9. Approval Seeking - Do you often obsessively think about what others think about you and only feel good about yourself when receiving positive feedback?
10. Negativity/Pessimism - Do you often think about all of the things that are/can go wrong, ignoring all of the things that can/are going right?
After identifying some of your common narratives (mine are all underlined....so, like, all of them) you will want to try to witness when these narratives pop up in your daily life. Then, offer yourself a new narrative in its place.
"This is my familiar [insert applicable narrative]."
"Just because I practiced these [thoughts, feelings, and behaviors] doesn't mean they are true."
"Underneath these [insert patterns] are deeper feelings of [i.e., insecurity, anger, fear, grief, longing, envy, etc.]."
"It is okay for me to feel [insert deeper feeling]."

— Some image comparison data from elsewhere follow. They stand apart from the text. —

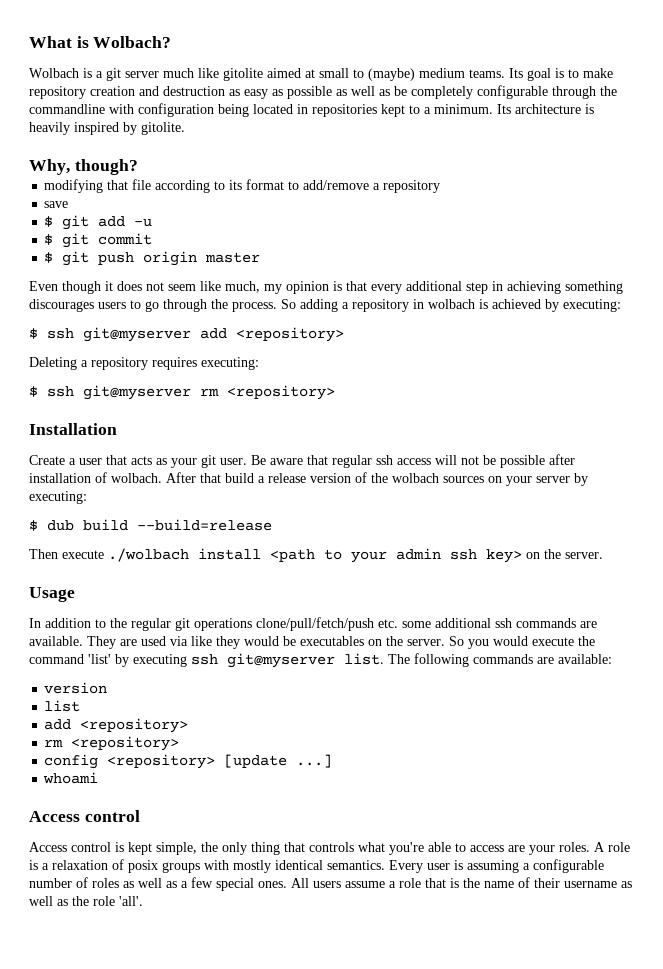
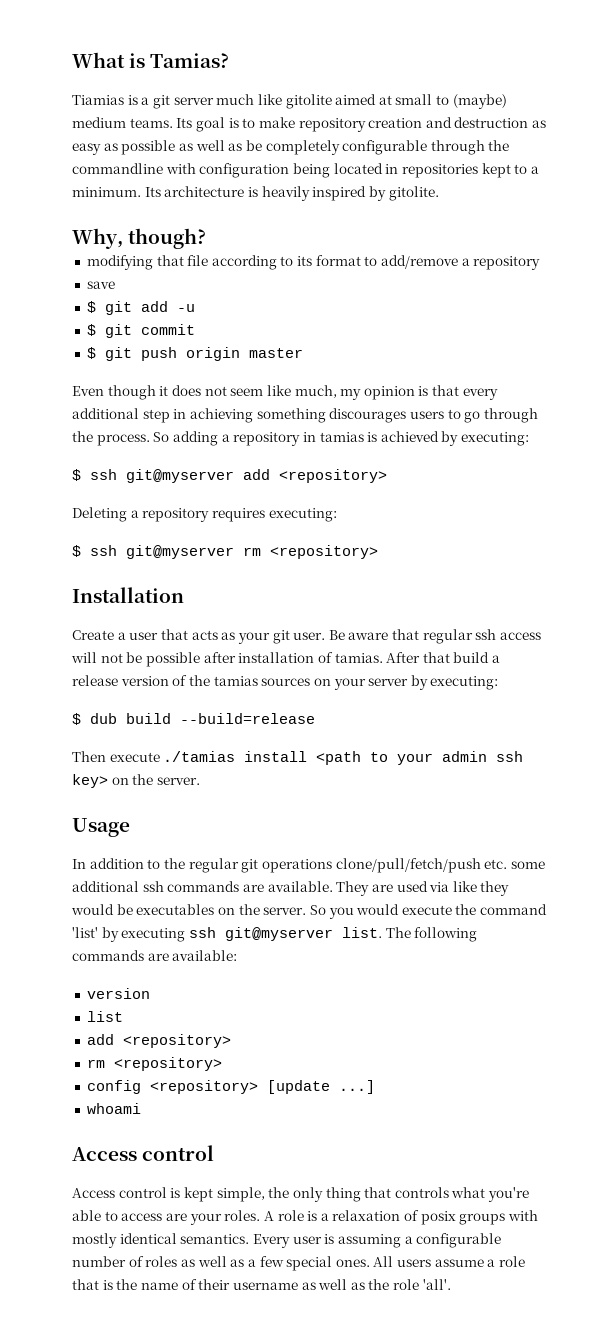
[93,36,172,48] [29,68,79,78] Wolbach? // Wolbach -> [150,53,230,68] [72,95,124,105] Tamias? // Tiamias
[428,299,475,309] wolbach -> [319,432,364,442] tamias
[111,473,162,483] wolbach. -> [334,653,383,663] tamias.
[392,473,439,483] wolbach -> [213,676,258,686] tamias
[108,548,189,562] ./wolbach -> [163,751,236,762] ./tamias

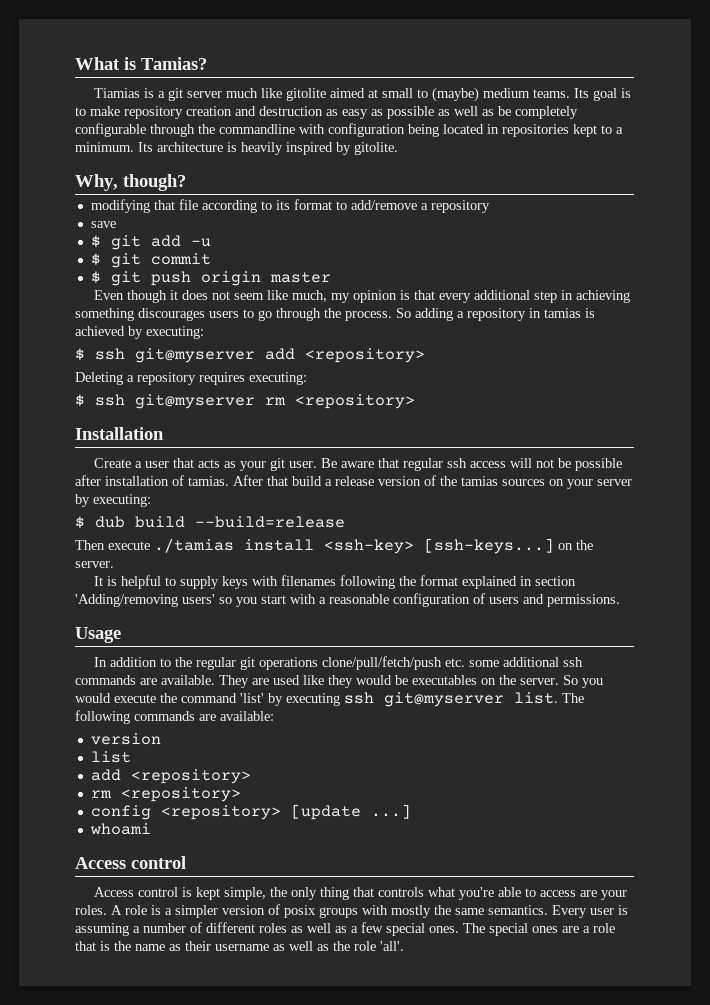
[316,751,524,765] [72,774,200,788] <path to your admin ssh key> on the server. -> [324,538,593,554] [75,561,114,568] [94,575,577,589] [75,593,620,607] <ssh-key> [ssh-keys...] on the server. // It is helpful to supply keys with filenames following the format explained in section 'Adding/removing users' so you start with a reasonable configuration of users and permissions.
[429,882,450,892] via -> (300, 680) none
[332,1210,401,1221] relaxation -> [175,905,265,918] simpler version
[119,1233,177,1244] identical -> [434,905,484,915] the same
[416,1233,502,1248] configurable -> (140, 929) none
(144, 1261) none -> [206,922,255,933] different
[373,1256,484,1267] All users assume -> [463,923,579,936] The special ones are
[181,1279,197,1290] of -> [169,944,181,951] as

"My [insert narrative and related patterns] no longer need to protect me from [insert deeper feeling]."
So, when you notice Mistrust patterns crop up, you can then re-route your thoughts to the following:
"This is my familiar Mistrust narrative. Just because I practiced thinking, feeling, and and acting as if I cannot trust others does not mean this is true. Underneath these patterns of protecting myself from distrustful others are deeper feelings of vulnerability and longing to connect. It is okay for me to feel vulnerable and desirous of connection. My mistrust narrative and related coping behaviors no longer need to protect me from feeling vulnerable and longing."
Finally, you can try using daily writing to keep small daily promises to yourself in order to trust and heal yourself.
Write at the beginning of the day:
"Today I will focus on shifting my pattern of allowing my narratives to run my day. My small daily promise to begin to shift that pattern notice my habitual narratives. I am grateful for having the opportunity to change my habitual responses and coping tools. When I notice my habitual narratives, I will experience more self awareness and the opportunity to change my responses and coping tools. I have an opportunity to practice being my future self today when I notice the patterns in my thoughts, feelings, and reactions throughout my day."
End of day:
"Today when I kept my small promise I felt an increase in self awareness. I noticed a moment of progress today when I noticed my old 'not good enough' story direct my actions. Today I learned I tend to think thoughts of 'not being good enough' at work and will use this knowledge to consciously remind myself these are older stories that are not necessarily true differently tomorrow."